Browning v. Atkinson

46 Tex. 605 | Tex. | 1877

Gould, Associate Justice.

Appellant contends that course and distance are the controlling, and indeed, the only calls in the deed from Stevens to Boberts, and that to justify the adoption of a line varying from those calls, the evidence should show conclusively that the line adopted was not merely “reputed to be, but in fact was, the very line run and marked at the time ” the deed was made.
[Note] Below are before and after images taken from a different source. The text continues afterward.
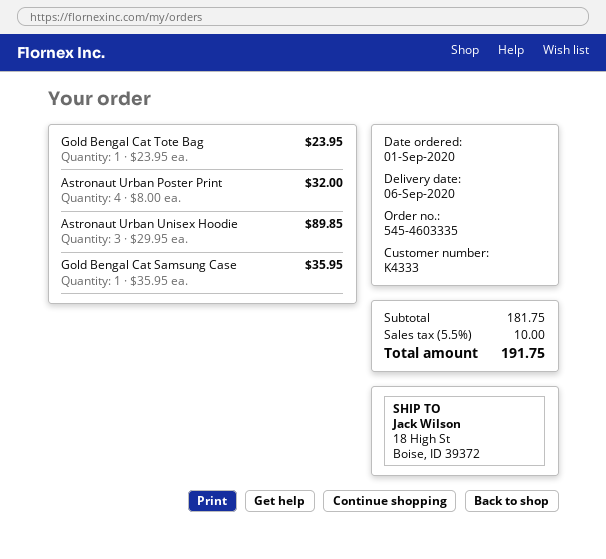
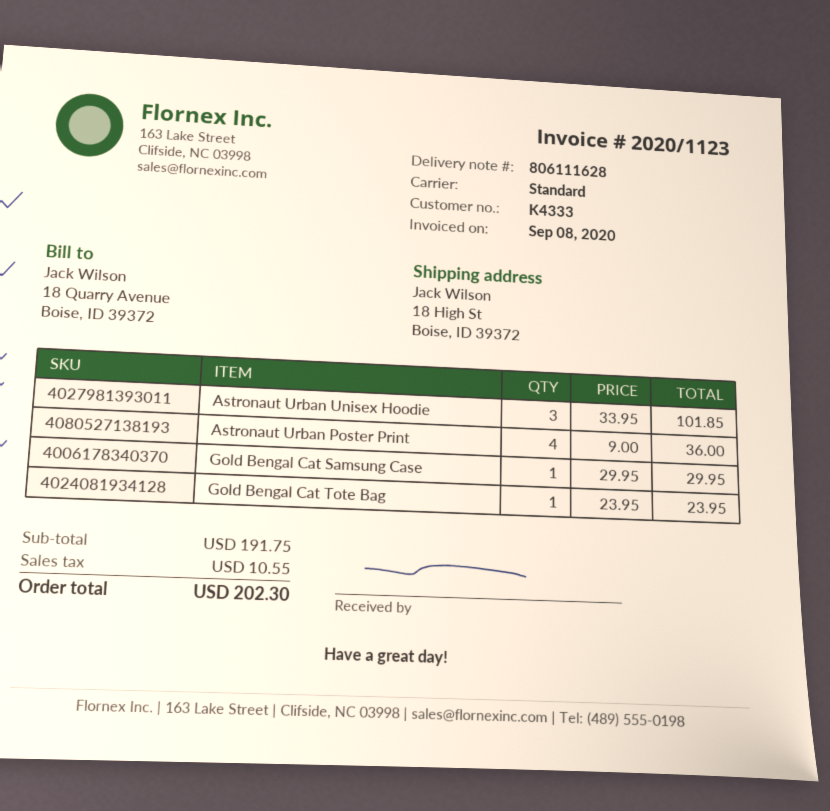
Astronaut Urban Poster Print: 4 x 8.00 = 32.00 -> 4 x 9.00 = 36.00
Astronaut Urban Unisex Hoodie: 3 x 29.95 = 89.85 -> 3 x 33.95 = 101.85
Gold Bengal Cat Samsung Case: 1 x 35.95 = 35.95 -> 1 x 29.95 = 29.95
subtotal: 181.75 -> 191.75
tax: 10.00 -> 10.55
total: 191.75 -> 202.30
But certainly it is competent for the owners of contiguous lands to settle the line of division between them; and if Stevens and Boberts, after the deed was made, and at a time when the land was theirs, fairly agreed upon and marked out their dividing line, though that line be subsequently, after long acquiescence, ascertained to vary somewhat from the course of the deed, it will be conclusive upon them and those claiming under them. In the case of George v. Thomas, 16 Tex., 88, Justice Wheeler, delivering the opinion of the court, and speaking of the necessity of following the lines actually marked, as far as practicable, says: “And the rule is the same, whether the deed or conveyance refer for its boundaries to the marked lines or monuments, or they be afterwards *609marked or established by the parties.” (Waterman v., Johnson, 13 Pick., 267; Makepeace v. Bancroft, 12 Mass., 469; Davis v. Rainsford, 17 Mass., 212; Rockwell v. Adams, 6 Wend., 468; 7 Cowen, 761; Kellogg v. Smith, 7 Cush., 382; Lerned v. Morrill, 2 N. H., 198; Stone v. Clark, 1 Met., 378; 2 Wash. on Real Prop., 676, 2d ed; 1 Greenl. Ev., Redf. ed, sec. 301, note 2.)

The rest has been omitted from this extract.